Single crystals of LuPdBi were grown by using the self-flux method. The constituent elements were placed in a high-purity argon atmosphere. Proper ratios of high purity metals of Lu (99.95%) pieces, Pd (99.99%) grains and Bi (99.999%) grains were used as starting materials. LuPdBi was grounded, mixed with fluxed Bi powders in an atomic ratio of 1:10 and placed in a Tantalum crucible, which was loaded into a fused quartz tube. For estimation of the best ratio of the fluxed material to LuPdBi, we examined the mixtures with various weight ratios, ranging from 20:1 to 1:1. The 10:1 mixture resulted in the best solubility and crystal growth. The tube was sealed under Ar gas at the pressure of 10−4 Torr and then placed in a furnace. We also tried to estimate the best cooling rate. The best growth conditions at the 10:1 ratio were as follows: The mixed sample was heated from room temperature to 1150°C for 24 hours and then keeped at 1150°C for 24 hours and finally the sample was slowly cooled to 850°C at a rate of 2°C/hour.

Materials characterization

The composition of the single crystal samples was determined by energy-dispersive X-ray (EDX) spectroscopy and the structure were checked by X-ray diffraction (XRD) with Cu-Kα radiation. The single-crystal orientation was checked by a standard Laue diffraction technique.

Transport measurements

To measure the transport properties of a single crystal (1.5 × 1.5 × 0.2 mm3), the electrical leads in the four-probe and Hall bar configurations were attached onto the sample using silver paste by gold wires. The transport and specific heat measurements were performed in the temperature range from 0.4 to 300 K on a Quantum Design PPMS-9 system with a 3He refrigeration insert. The perpendicular and longitudinal magnetoresistances were measured with the magnetic field perpendicular or parallel to the electrical current direction. Magnetoresistance versus magnetic field was also measured for several temperatures. The Hall effect was measured by scanning the magnetic field from −10T to +10T and the Hall coefficient was calculated from the slope of the measured Hall effect curves.
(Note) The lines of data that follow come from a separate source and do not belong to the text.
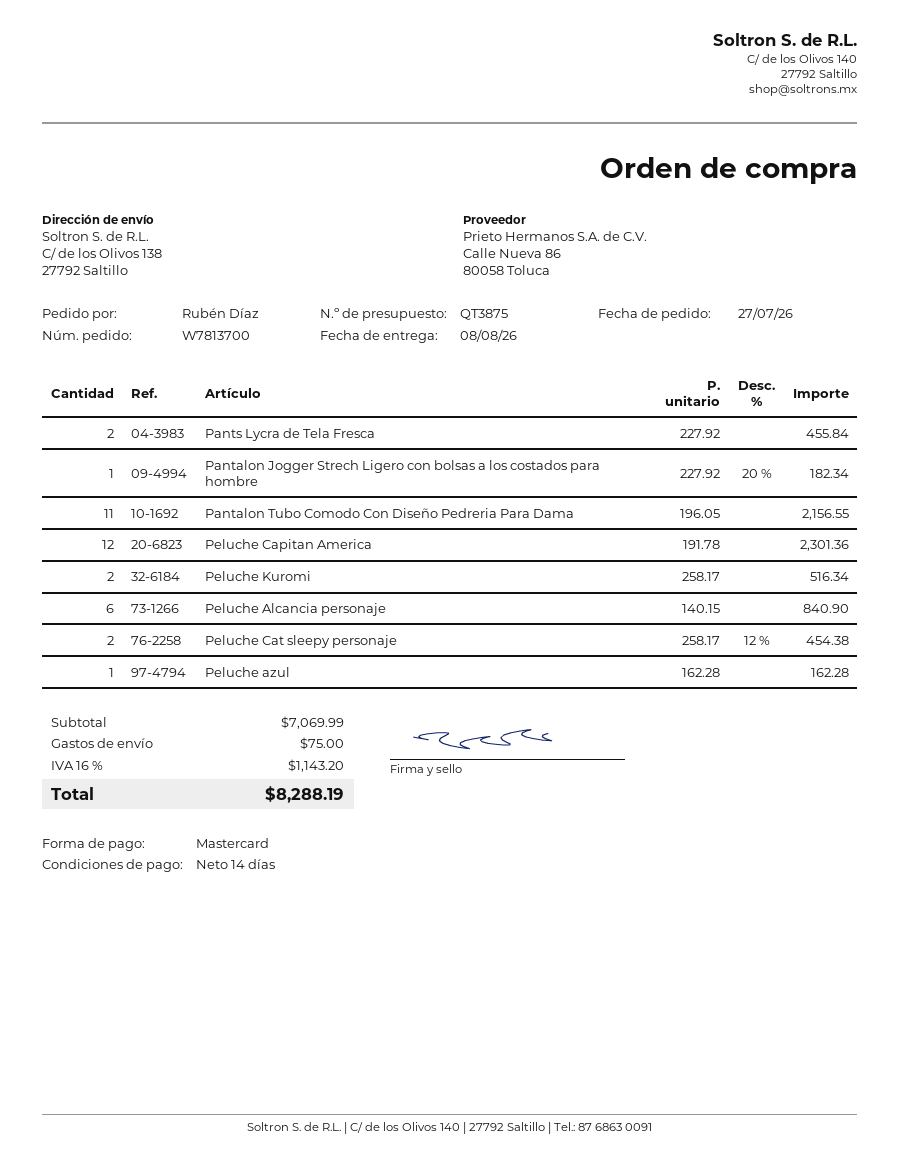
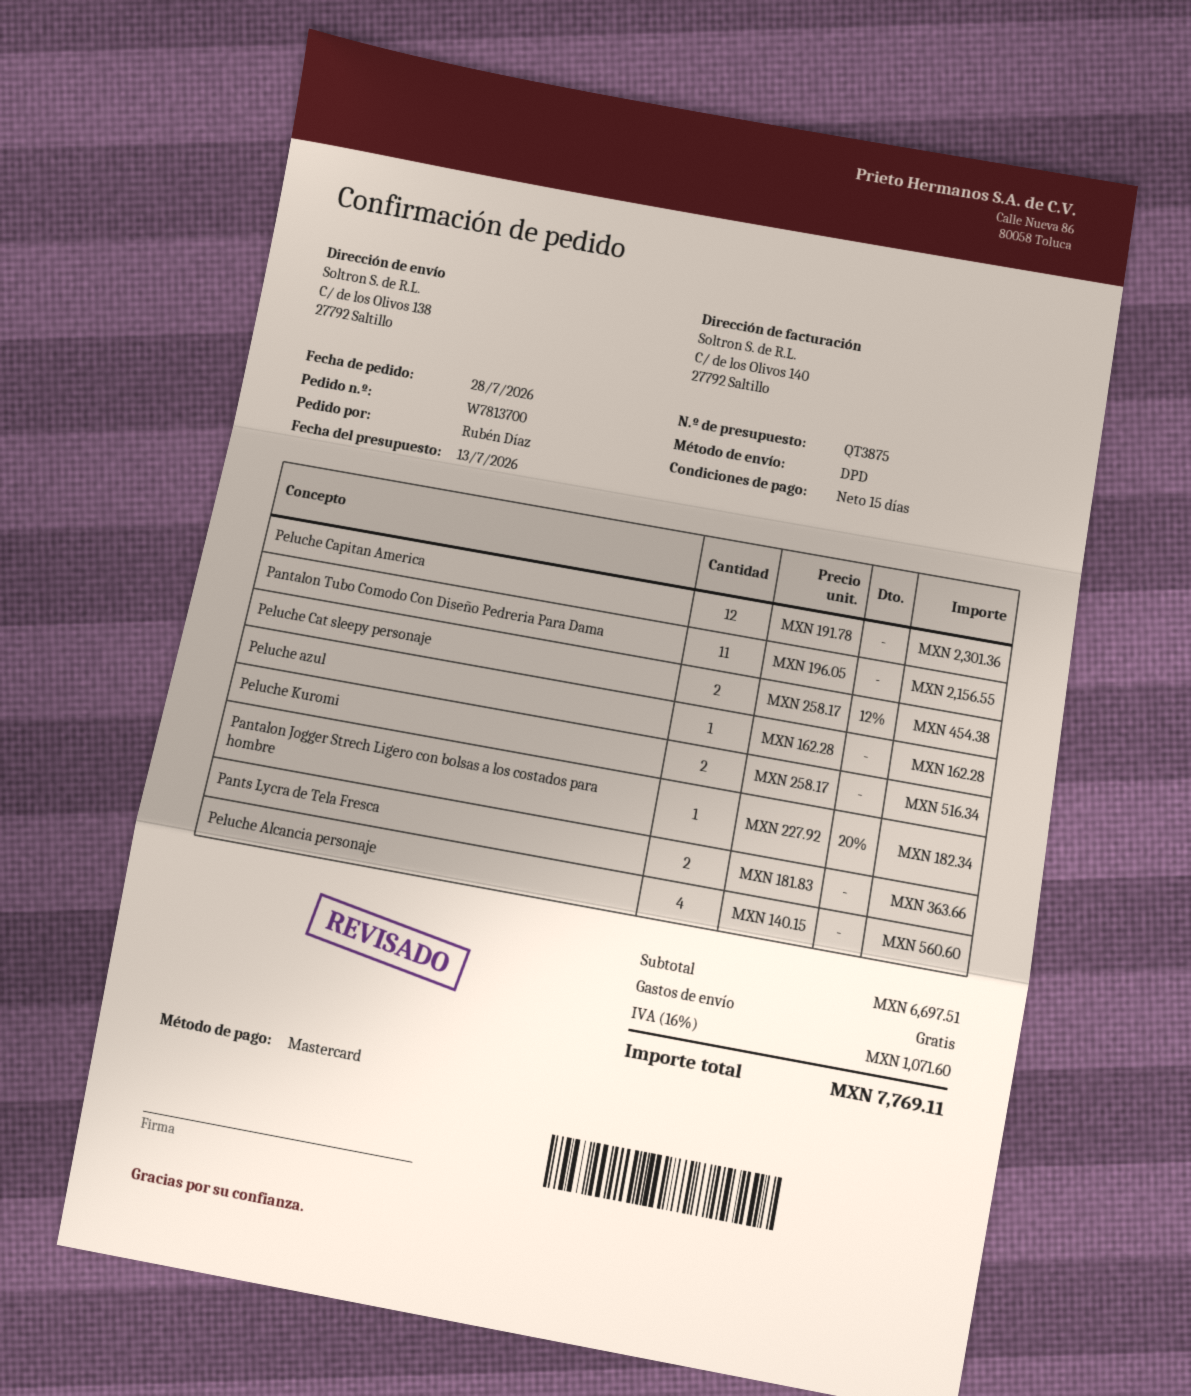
order date: 2026-07-27 -> 2026-07-28
payment terms: 14 days -> 15 days
Pants Lycra de Tela Fresca: 2 x 227.92 = 455.84 -> 2 x 181.83 = 363.66
Peluche Alcancia personaje: 6 x 140.15 = 840.90 -> 4 x 140.15 = 560.60
subtotal: 7069.99 -> 6697.51
shipping: 75.00 -> 0.00
tax: 16% = 1143.20 -> 16% = 1071.60
total: 8288.19 -> 7769.11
Band structure calculations

The electronic structure calculations in this work were performed using full-potential linearized augmented plane-wave method, as implemented in the package WIEN2K. The exchange correlation of electrons was treated within the local spin density approximation (LSDA) including spin orbit coupling (SOC). Meanwhile, a 17 × 17 × 17 k-point grid was used in the calculations, equivalent to 5000 k points in the first Brillouin zone. Moreover, the muffin-tin radii of the atoms are 2.5 a.u, which are generated by the system automatically. The lattice parameters and atomic positions were taken from our experimental data.